I know that I have to do marketing, but I don’t like it, and so I do as little of it as possible.  Part of it is the unpredictability of investing.  I have a good track record, but does that really mean I will do better than the index in the future?  Markets are fickle, and much more is due to favorable providence than most of us imagine.

All of us say, “Past performance is not indicative of future returns,” but few of us truly act as if we believe it.  How many consultants  will bring forth managers that are underperforming but have good prospects?  Isn’t the proof in the pudding?  Past may not be prologue, but it is incredibly difficult to get in the door with those who advise individual and institutional investors if you don’t have a winning track record.

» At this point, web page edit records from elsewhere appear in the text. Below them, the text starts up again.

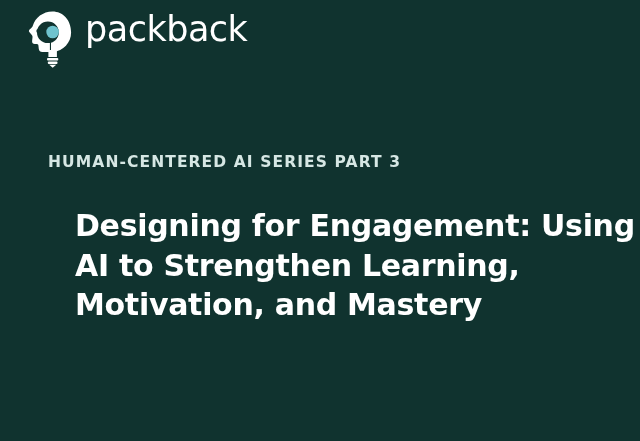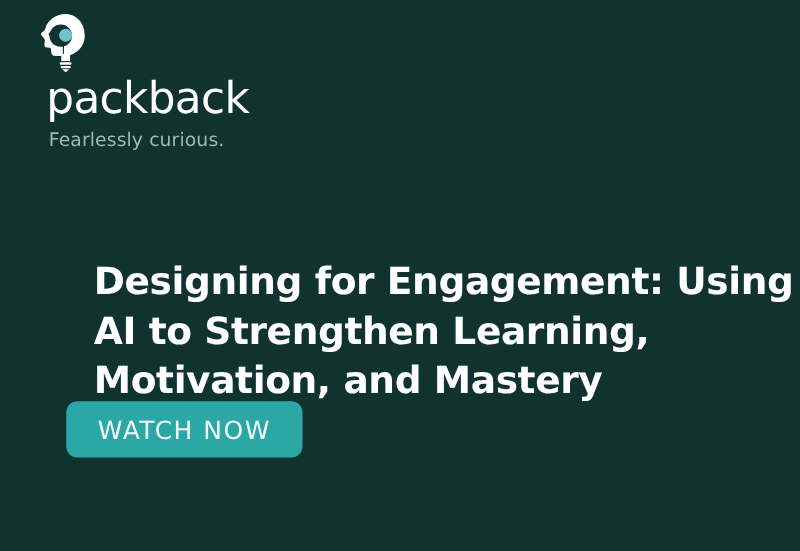"packback" .logo-lockup { flex-direction: column -> none }
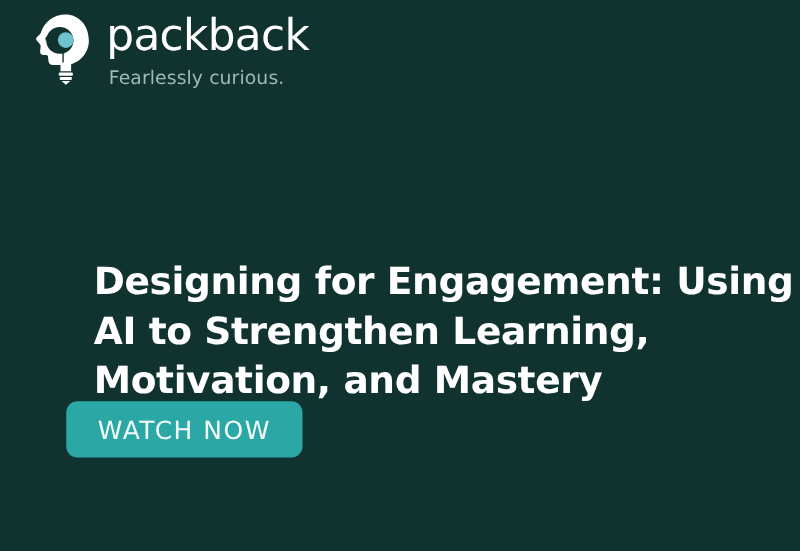"Fearlessly curious." div.logo-tagline { html: <div>Fearlessly curious.</div> -> none }
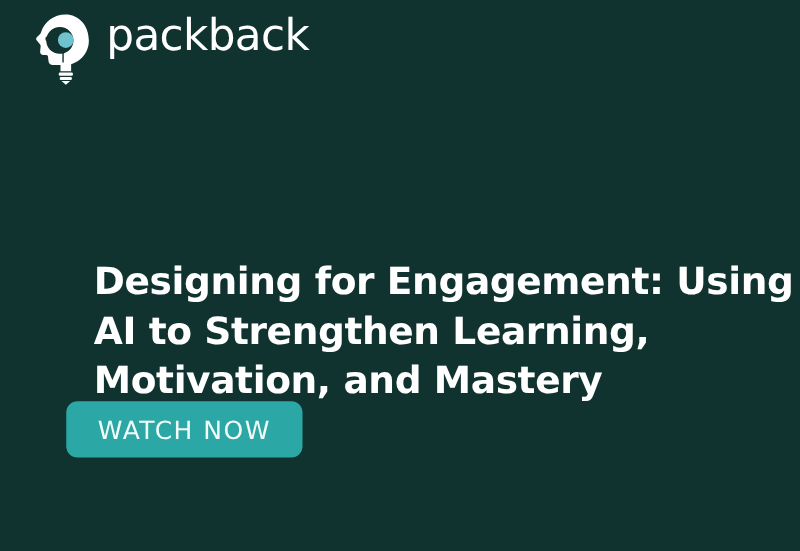"HUMAN-CENTERED AI SERIES PART 3" div.series-label { html: none -> <div>HUMAN-CENTERED AI SERIES PART 3</div> }
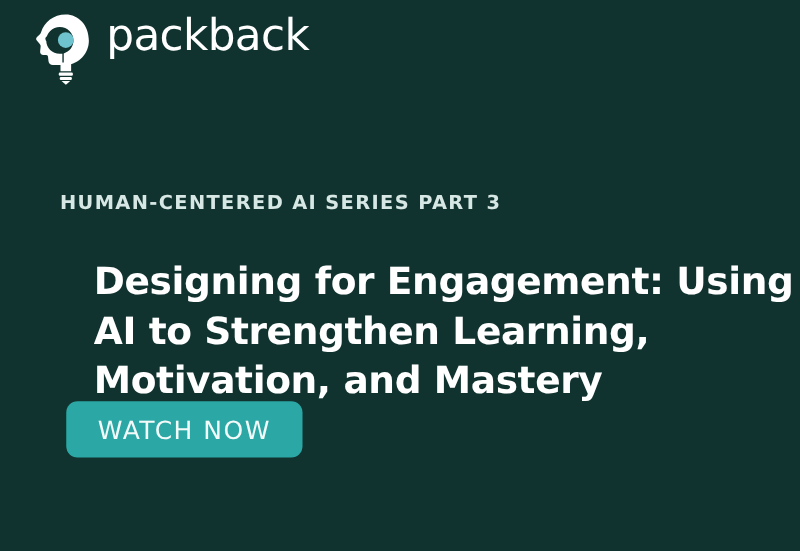"WATCH NOW" button.cta-button { html: <button>WATCH NOW</button> -> none }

Why is that?  Secretly, everyone believes that “Past performance IS indicative of future returns.”  Success breeds success, right?  The man with the hot hand will remain hot, no?

Sadly, no.  Though momentum effects sometimes work in the stock market, there is no evidence for manager outperformance persistence, outside of Graham-and-Doddsville.  But you can’t get naive buyers to think otherwise.  Almost all individual and institutional investors choose managers at least partially on past performance.  That’s the sad truth, and all the disclaimers in the world can’t change that.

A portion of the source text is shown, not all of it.